§ DIRECTIONS FOR THIS TASK:
Which lines below include the string "bustier"? Please show each one.

====== MATERIAL SUPPLIED

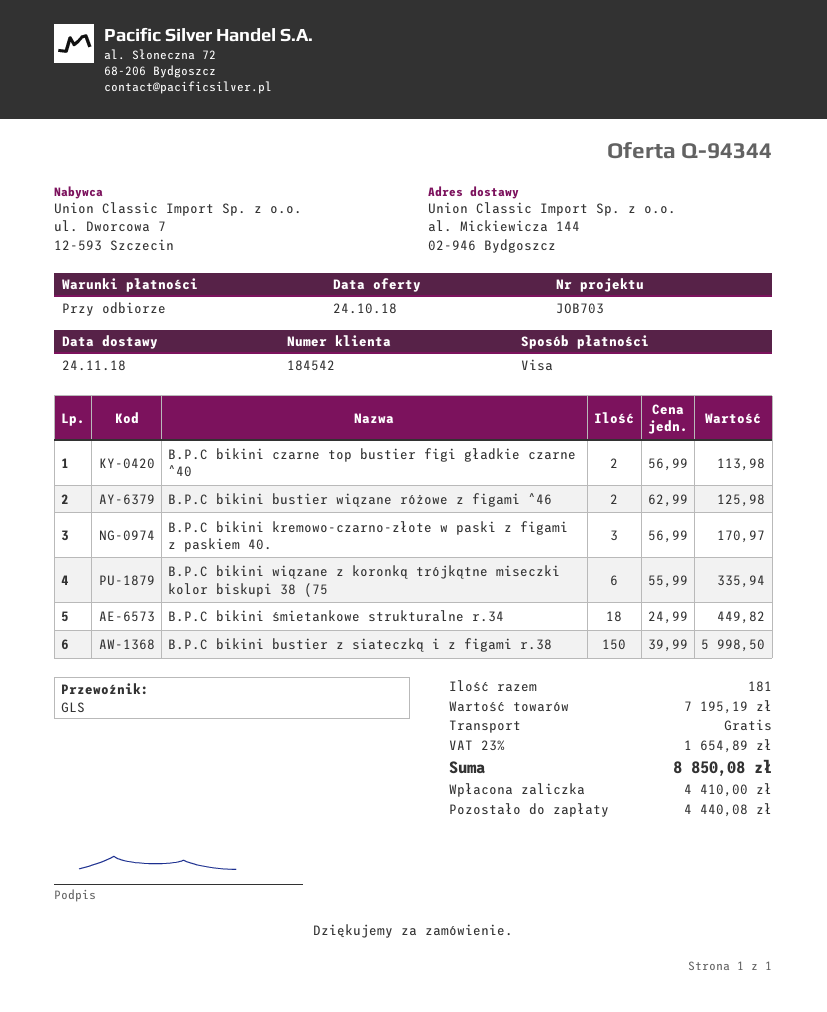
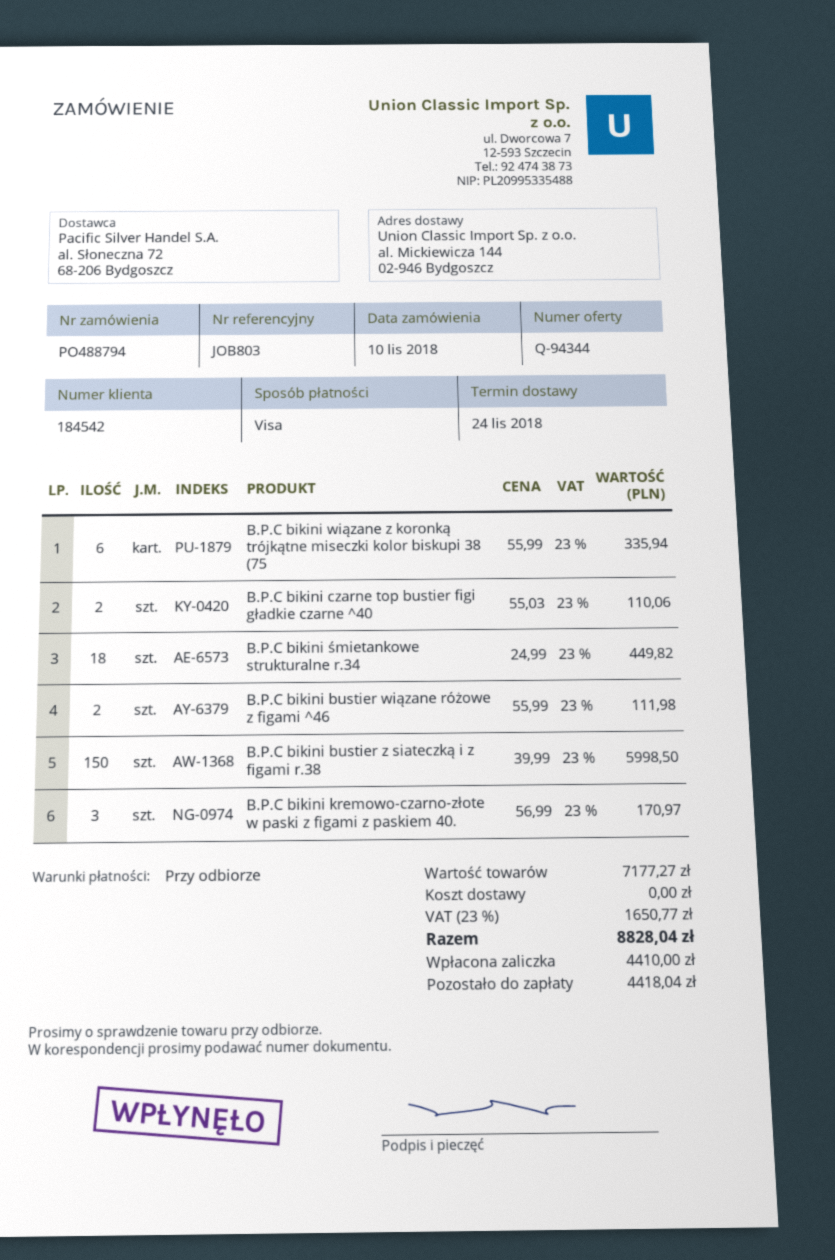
reference: JOB703 -> JOB803
B.P.C bikini czarne top bustier figi gładkie czarne ^40: 2 x 56.99 = 113.98 -> 2 x 55.03 = 110.06
B.P.C bikini bustier wiązane różowe z figami ^46: 2 x 62.99 = 125.98 -> 2 x 55.99 = 111.98
subtotal: 7195.19 -> 7177.27
tax: 23% = 1654.89 -> 23% = 1650.77
total: 8850.08 -> 8828.04
balance: 4440.08 -> 4418.04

============

§ REPLY:
B.P.C bikini czarne top bustier figi gładkie czarne ^40: 2 x 56.99 = 113.98 -> 2 x 55.03 = 110.06
B.P.C bikini bustier wiązane różowe z figami ^46: 2 x 62.99 = 125.98 -> 2 x 55.99 = 111.98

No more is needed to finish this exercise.